Their dying souls and frail frames were fading.
Frowns encrusted on their faces just waiting
Just waiting for the dying of the light.
In their hearts they lay siege, always raiding,
Against the tyranny of Man’s reason.
O Beauty! Why thou cycle like seasons?
Dost thou’st value increase from those unblessed
With proportion? From those whose looks are treason
To aesthetic law? Those with less
A prideful figure are always haunted
By life or blood: flaunted yet unwanted.
The Cover and the Contents
The grotesque spectacle is kept in mind
With no efforts to preserve its nature.
The bulging hump in Henry’s back is bind
Both to us—his viewers—and his stature,
Just as Hercules’ strength is outrageous
And we are forever in awe and fear.
O, how is the grotesque so contagious?
Our thirsting eyes devour all that’s near
And yet our pupils cannot pierce so deep
To the depths to dig for another’s soul.
Happy spirits may through a smile creep
But sorrows may burrow in slothful sleep.
Low Narcissus loved what could be displayed
But Beauty is found where shells are flayed.
The Cycle Continued
So few like Aphrodite in her birth
Rose in ocean foams so chaste and charming.
Sweet darling she who wakes May Day morning
So swift to lock her supple neck with mirth
And flee to country coves; Her pleasures worth
A thousand suns so young and so warming
With no yonder skies of red or warning.
O, sleeping child walking on the earth
Whose gentle thoughts are sleepy flowing streams,
Why dost your idleness not preserve thee
Like a doll’s cheeks shining with brilliant beams,
Or the ancient limbs of a Redwood tree?
Hath time, the deft thief, stolen out your dreams?

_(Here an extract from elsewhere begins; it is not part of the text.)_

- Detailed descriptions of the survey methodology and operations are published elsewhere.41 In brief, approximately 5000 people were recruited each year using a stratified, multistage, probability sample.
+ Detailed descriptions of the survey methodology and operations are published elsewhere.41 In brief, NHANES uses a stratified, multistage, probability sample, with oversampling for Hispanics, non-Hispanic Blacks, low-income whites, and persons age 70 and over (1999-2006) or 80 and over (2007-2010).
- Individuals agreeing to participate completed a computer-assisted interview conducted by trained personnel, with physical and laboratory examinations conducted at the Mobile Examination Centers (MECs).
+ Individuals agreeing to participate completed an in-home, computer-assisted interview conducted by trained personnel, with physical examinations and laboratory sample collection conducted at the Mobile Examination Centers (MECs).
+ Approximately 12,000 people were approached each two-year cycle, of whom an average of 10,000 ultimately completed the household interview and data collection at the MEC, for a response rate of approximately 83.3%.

Or was it woven and cut by those Weird Three?
The Times of Change
So, it was morning
And she was young.
So sweet she sung
All morning long;
Her voice was strong
Just like the birds
Until her afternoon nap.
Her snores were long
Her legs grew longer:
She woke up almost two feet taller.
But her voice, her voice had changed!
“You are aging my dear,” her mother said.

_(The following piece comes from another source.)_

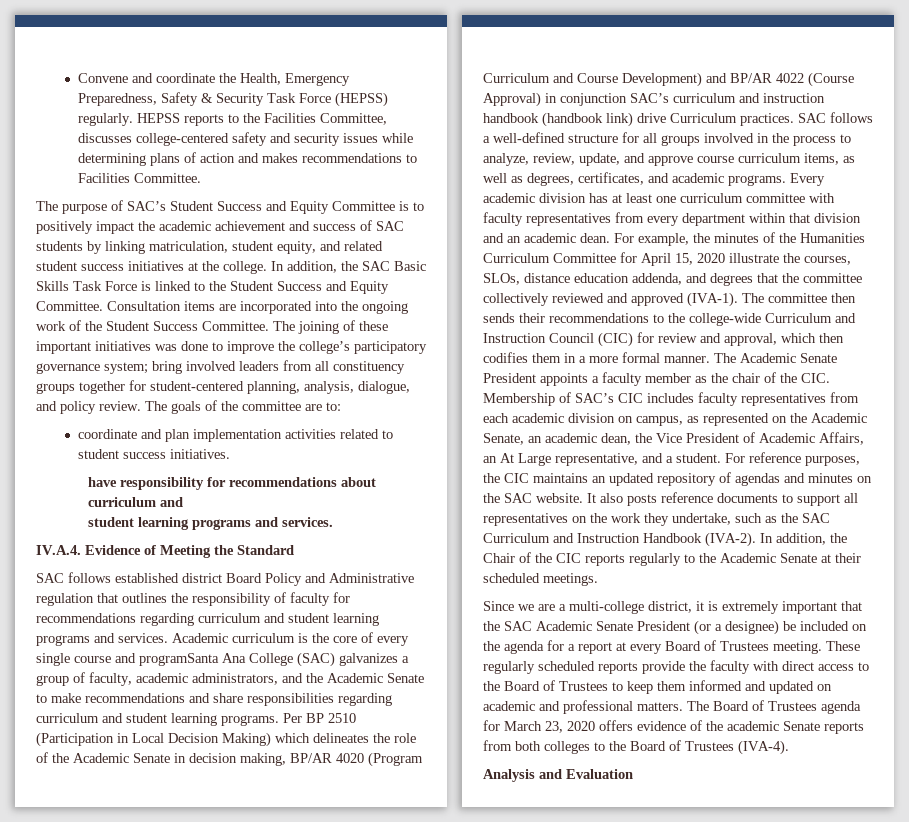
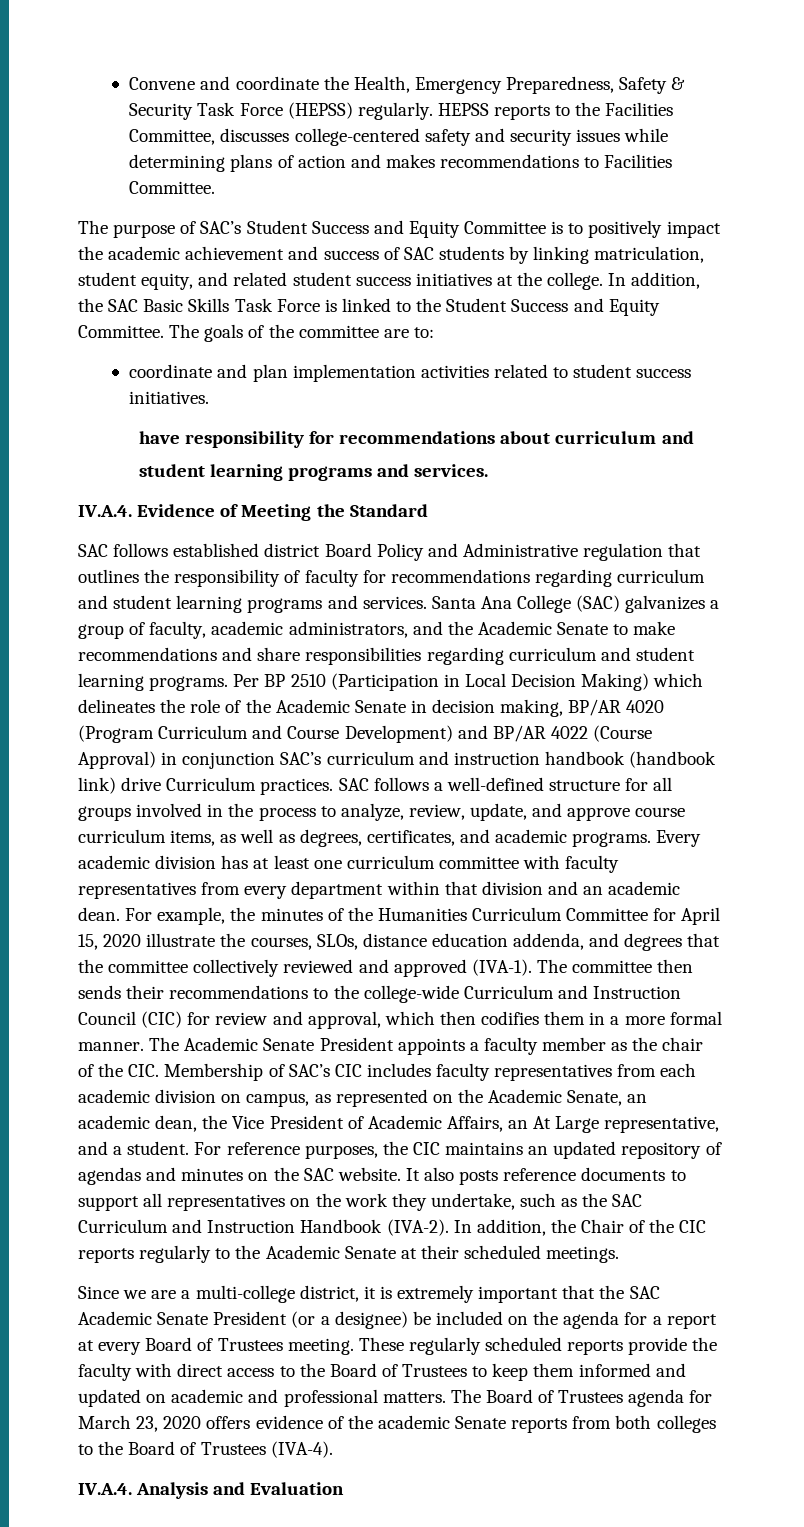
- Consultation items are incorporated into the ongoing work of the Student Success Committee. The joining of these important initiatives was done to improve the college’s participatory governance system; bring involved leaders from all constituency groups together for student-centered planning, analysis, dialogue, and policy review.
- Academic curriculum is the core of every single course and programSanta Ana College (SAC) galvanizes a group of faculty, academic administrators, and the Academic Senate to make recommendations and share responsibilities regarding curriculum and student learning programs.
+ Santa Ana College (SAC) galvanizes a group of faculty, academic administrators, and the Academic Senate to make recommendations and share responsibilities regarding curriculum and student learning programs.
- Analysis and Evaluation
+ IV.A.4. Analysis and Evaluation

At night she could hardly speak
At seventy-nine the voice is weak.
The Clothing
The masses clothe their naked villainy
Behind fine threads or jewels of precious gold.
But wicked virtues of nobility
Are measured by the laurels bought and sold.
The worthful sum of all great glories told
Must be a smattering of everything;
Although their rhetoric be clear and bold
As if from the voice came one angel sing.
Read white, not black and we are left with nothing.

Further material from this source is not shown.